Putusan MK mungkinkan jeda antara pemilu DPRD dengan DPR

id Pemilu 2024,Pemilihan Serentak

Putusan MK mungkinkan jeda antara pemilu DPRD dengan DPR

Tangkapan layar Anggota Dewan Pembina Perkumpulan untuk Pemilu dan Demokrasi (Perludem) Titi Anggraini memberi paparan materi dalam seminar nasional bertajuk "Problematika Masa Jabatan Kepala Daerah dan Pemilihan Serentak 2024" yang disiarkan di kanal YouTube PSHK FH UII, dipantau dari Jakarta, Jumat (21/1/2022). ANTARA/Putu Indah Savitri

Jakarta (ANTARA) - Anggota Dewan Pembina Perkumpulan untuk Pemilu dan Demokrasi (Perludem) Titi Anggraini mengatakan bahwa Putusan Mahkamah Konstitusi Nomor 16/PUU-XIX/2021 memungkinkan adanya jeda waktu antara pemilihan umum (pemilu) DPRD dengan pemilu DPR, DPD, dan Presiden.

“Putusan ini memberi ruang kepada pembentuk undang-undang dan penyelenggara pemilu, dalam pandangan saya, untuk melakukan dan mengambil terobosan terkait dengan tata kelola pemilu kita menuju 2024,” kata Titi.
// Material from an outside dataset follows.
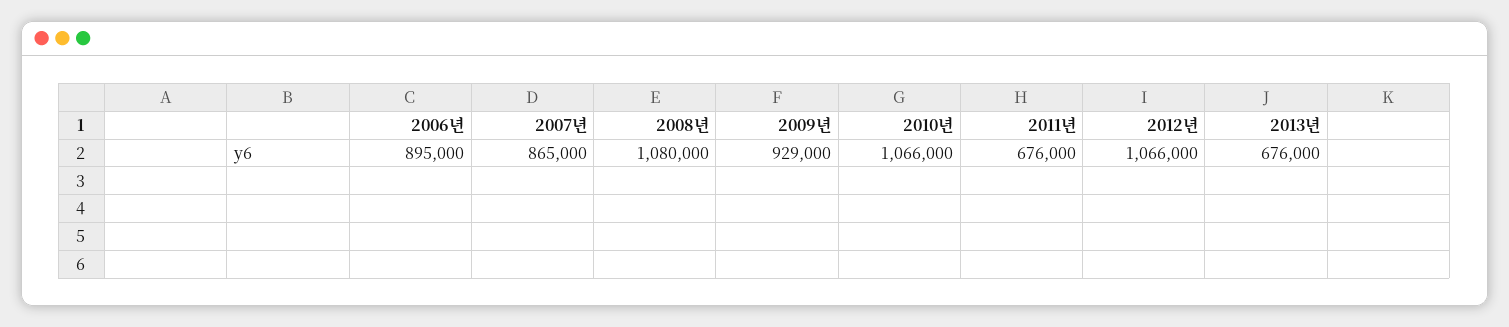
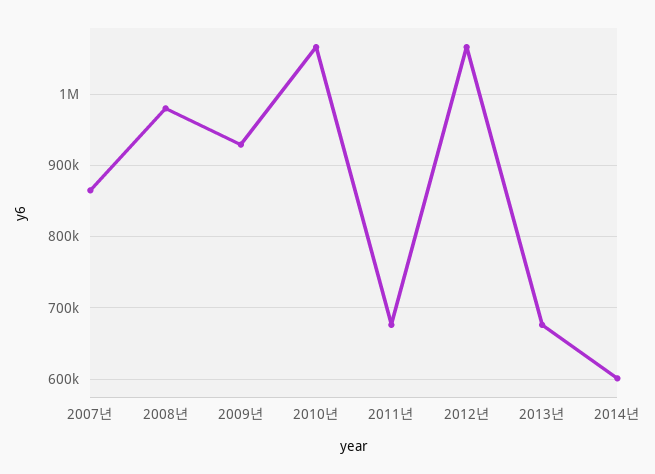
2006년: 895000 -> none
2008년: 1080000 -> 980000
2014년: none -> 600000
Pernyataan tersebut ia sampaikan ketika memberi paparan materi dalam seminar nasional bertajuk "Problematika Masa Jabatan Kepala Daerah dan Pemilihan Serentak 2024" yang disiarkan di kanal YouTube PSHK FH UII, dipantau dari Jakarta, Jumat.

Putusan Mahkamah Konstitusi mengatakan bahwa pembentuk undang-undang dan penyelenggara pemilihan umum dapat saja menyepakati adanya jeda waktu antara pemilihan umum anggota DPRD Provinsi dan anggota DPRD Kabupaten/Kota dengan pemilihan umum anggota DPR, anggota DPD, serta pemilihan Presiden/Wakil Presiden.

Melalui putusan tersebut, Titi berpandangan bahwa Mahkamah Konstitusi tidak menyatakan ruang penentuan pemberian jeda antarpemilu hanya diberikan kepada pembentuk undang-undang. Mahkamah Konstitusi justru memberikan mekanisme baru yang disebut dengan ‘pembentuk undang-undang dan penyelenggara pemilu dapat saja menyepakati’.

“Jadi, kesepakatan antara pembuat undang-undang dan penyelenggara pemilu. Di sini sebenarnya yang menarik dari putusan MK Nomor 16 Tahun 2021 ini,” kata dia.

Putusan tersebut, menurut Titi, dapat menjadi solusi setelah Pemerintah dan DPR memutuskan untuk tidak melakukan revisi Undang-Undang Pemilu, tidak melakukan revisi Undang-Undang Pilkada, dan tidak melakukan revisi Undang-Undang Partai Politik.

“Kalau disebut berdasarkan kesepakatan antara pembentuk undang-undang dan penyelenggara pemilu, ruangannya tersedia lebih fleksibel. Tidak harus melalui perubahan undang-undang,” ucap Titi.

Oleh karena itu, ia berharap agar pembentuk undang-undang dan penyelenggara pemilu membuat kesepakatan strategis untuk mewujudkan pemilihan umum 2024 yang berkualitas.